The goal of the Survey is explained in the paper by the authors. There are two top-level questions.
There is no magic to this. There is brute force involved. The more you can measure the Universe, the more accurate your conclusions will be. The drive for larger, more precise telescopes like the Roman Space Telescope is behind this. The answers to our questions are more difficult to find.
The reference design for the HLSS is presented in the paper. About 5% of the sky will be covered by the Roman's HLSS in seven months. This is an improvement over other telescopes. Russell Ryan explained that Roman will allow us to sample thousands.
The deeper survey proposed here is a better complement to other surveys and more effectively exploits the capabilities of Roman.
A new study shows that Roman's HLSS should be able to measure 10 million galaxies from when the Universe was three to six billion years old. Astronomers will use that data to map the Universe.
The Roman Telescope's HLSS will take that mapping a step further by mapping the large-scale structure. When the Universe was only two to three billion years old, the HLSS will tell us the distances to about two million galaxies. That will be new data and is the first of its kind.
We have to measure as many things as we can. We can understand the history of the Universe if the Roman Telescope can bring new depth and breadth to our understanding.
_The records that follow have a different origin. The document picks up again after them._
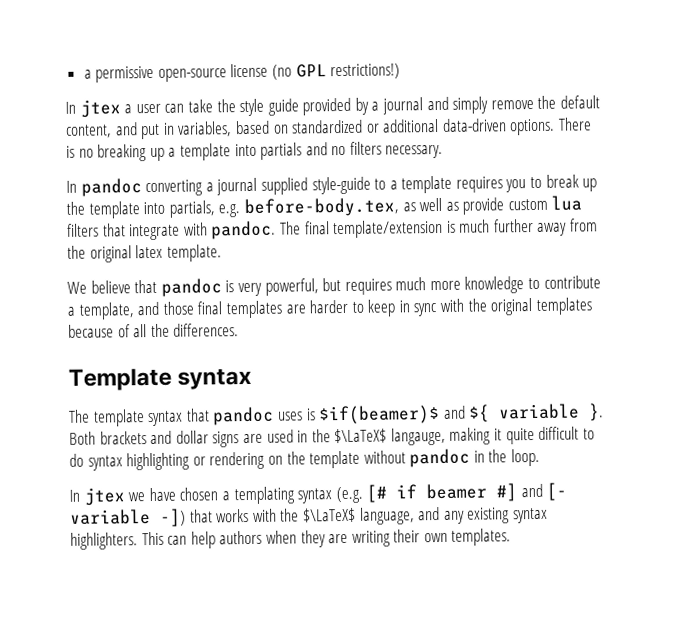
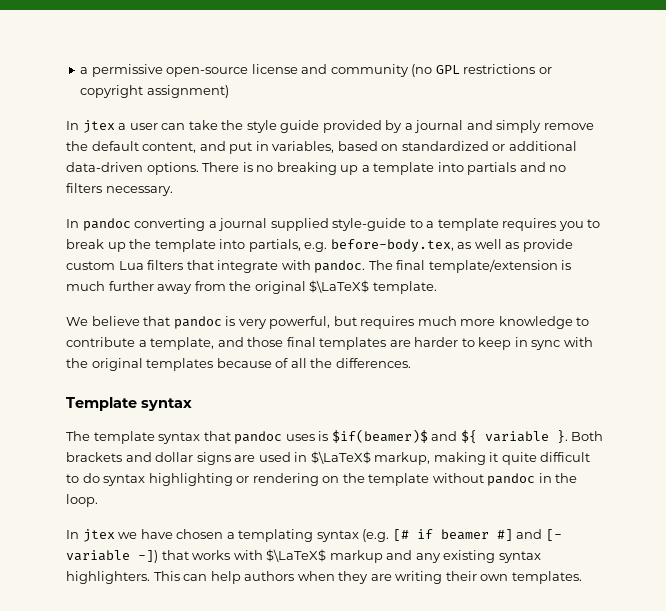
[272,63,401,80] (no GPL restrictions!) -> [301,64,552,77] [80,85,229,98] and community (no GPL restrictions or copyright assignment)
[551,195,583,211] lua -> [118,261,144,270] Lua
[135,244,164,259] latex -> [309,280,370,293] $\LaTeX$
[311,427,446,446] the $\LaTeX$ langauge, -> [310,451,431,465] $\LaTeX$ markup,
[280,507,415,525] the $\LaTeX$ language, -> [266,549,383,563] $\LaTeX$ markup

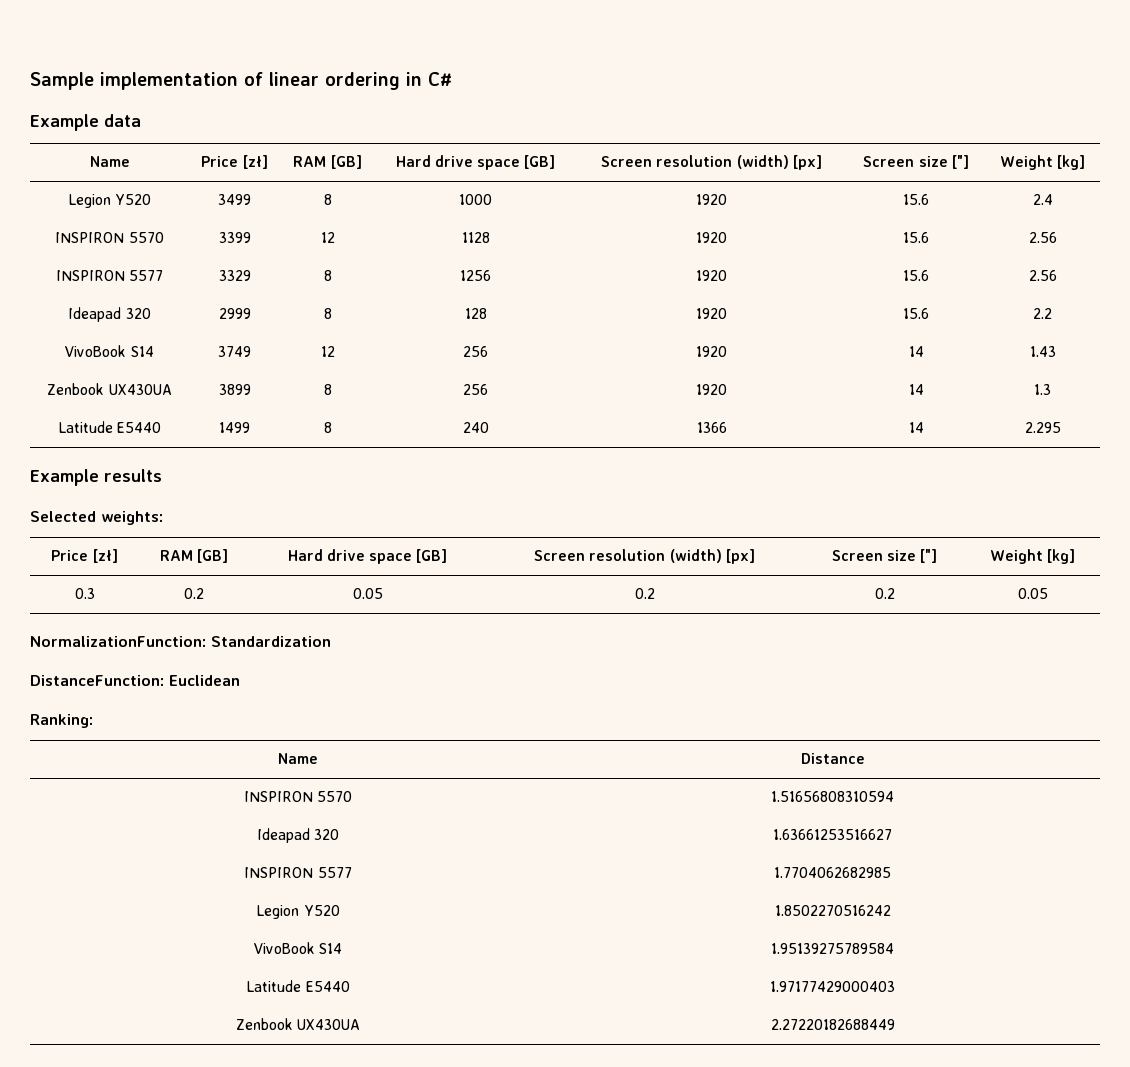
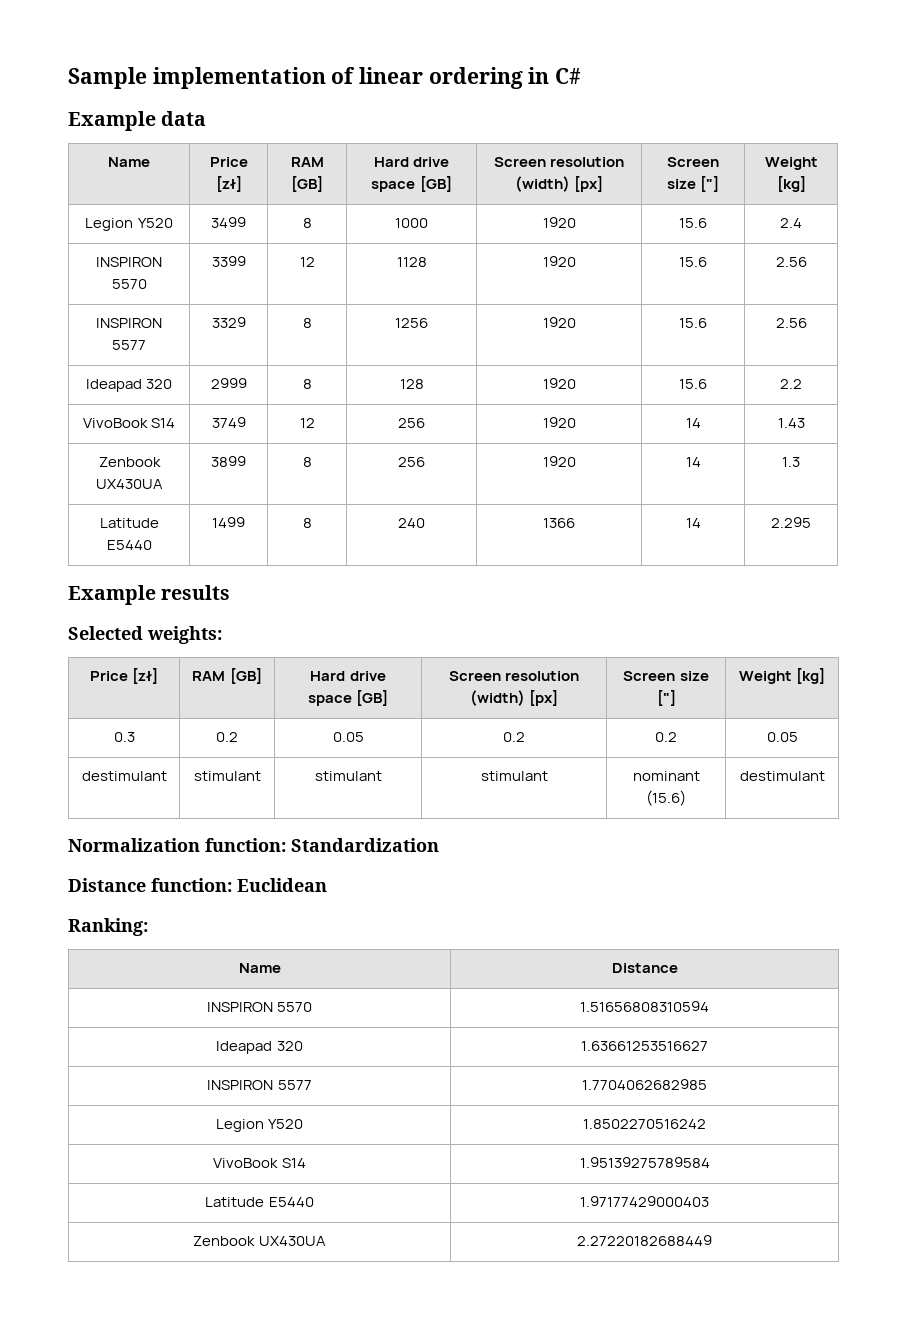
[30,636,206,647] // NormalizationFunction: -> [81,771,167,781] [193,771,261,781] [314,771,382,781] [480,771,548,781] [632,771,700,781] [646,790,686,806] [739,771,825,781] [68,838,286,852] // destimulant | stimulant | stimulant | stimulant | nominant (15.6) | destimulant // Normalization function:
[30,675,164,686] DistanceFunction: -> [68,878,232,892] Distance function:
We will finally have our answer.
The authors wrote that Roman will determine the expansion history of the universe in order to test possible explanations of Einstein's gravity and dark energy.
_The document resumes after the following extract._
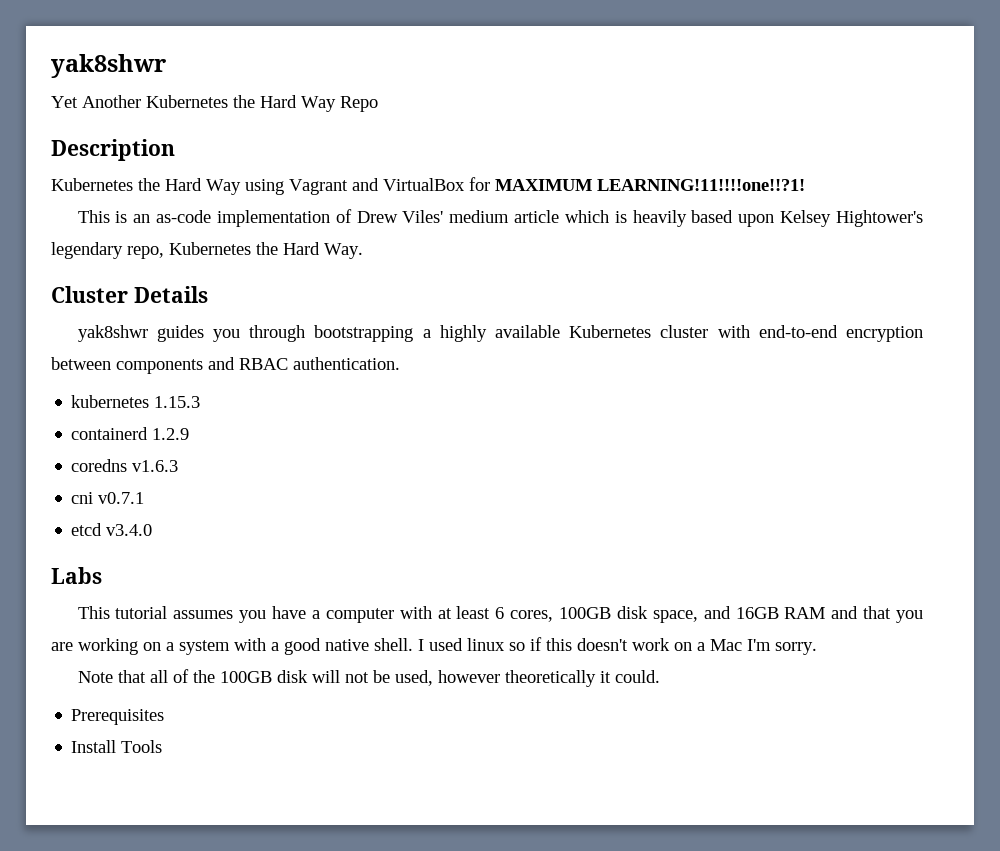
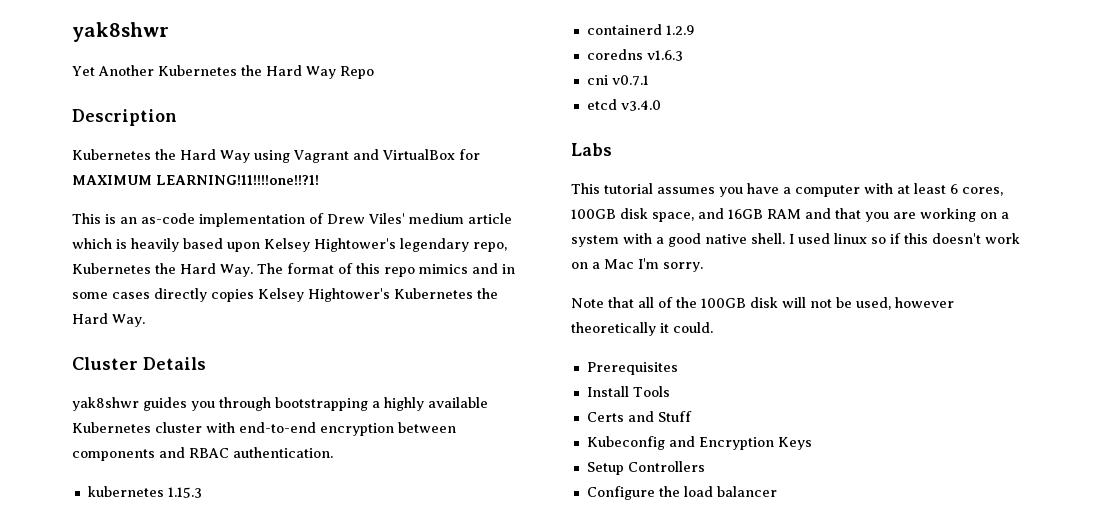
(363, 251) none -> [257,263,515,277] [72,288,498,302] [72,313,145,327] The format of this repo mimics and in some cases directly copies Kelsey Hightower's Kubernetes the Hard Way.
(163, 746) none -> [586,411,692,422] [586,436,812,450] [586,461,705,475] [586,486,777,500] // Certs and Stuff // Kubeconfig and Encryption Keys // Setup Controllers // Configure the load balancer

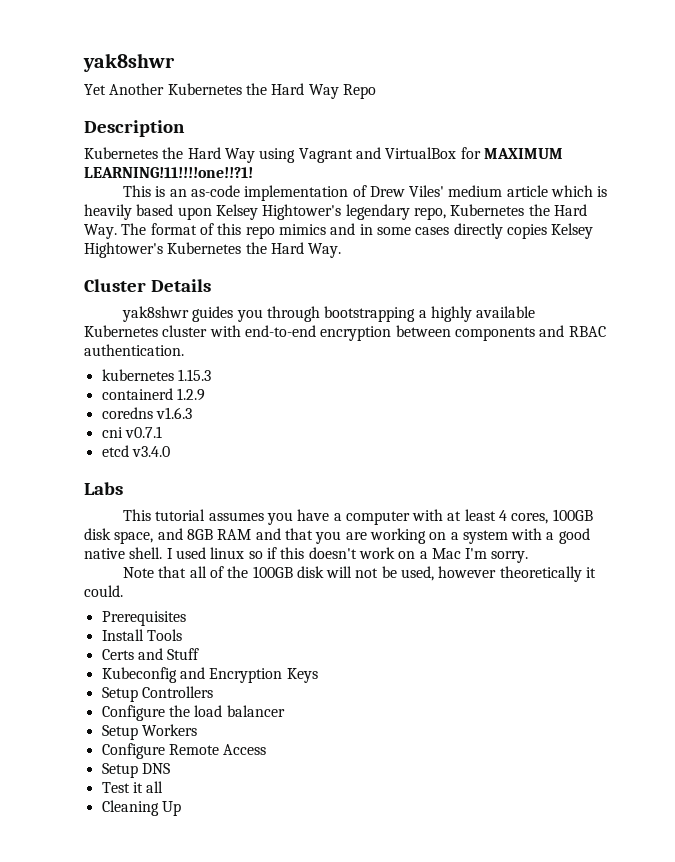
[950,184,958,194] 6 -> [499,510,508,521] 4
[728,209,763,219] 16GB -> [186,529,213,540] 8GB
(777, 491) none -> [101,724,197,740] [101,743,267,759] [101,763,170,778] [101,781,164,793] [101,800,181,816] // Setup Workers // Configure Remote Access // Setup DNS // Test it all // Cleaning Up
The last sentence describes where we are now. The expansion of the universe is speeding up. The gravity of the Universe should be a drag on that expansion. Einstein's theory of gravity isn't exactly correct because of the acceleration. It means that we need to add a new energy component to the universe.
Einstein's gravity is correct to a point. Until we could see larger portions of the Universe, it was so. Einstein's gravity explains what happens on a larger scale than what is described byNewton's gravity. Our understanding is inadequate as we are confronting the entire Universe.
The Roman can bring something to the issue. The Roman Telescope's vast and deep 3D images of the Universe give a new opportunity to see between the leading theories that attempt to explain Cosmic Acceleration: a modified theory of gravity or Dark Energy.
Science can't win. Either result will get us closer.
The authors write that we need to measure two free functions of time: the expansion history and the growth rate of large-scale structure.
We can look forward to new physics if we discover that dark energy is the cause of Cosmic acceleration or if we modify Einstein's theory of gravity.
The High Latitude Wide Area Spectroscopic Survey is an example that could be used to implement the Roman survey.
Will we ever know how the Universe will end? We can talk about it at cocktail parties one day. The Nancy Gracy Roman Space Telescope helped us find our answer.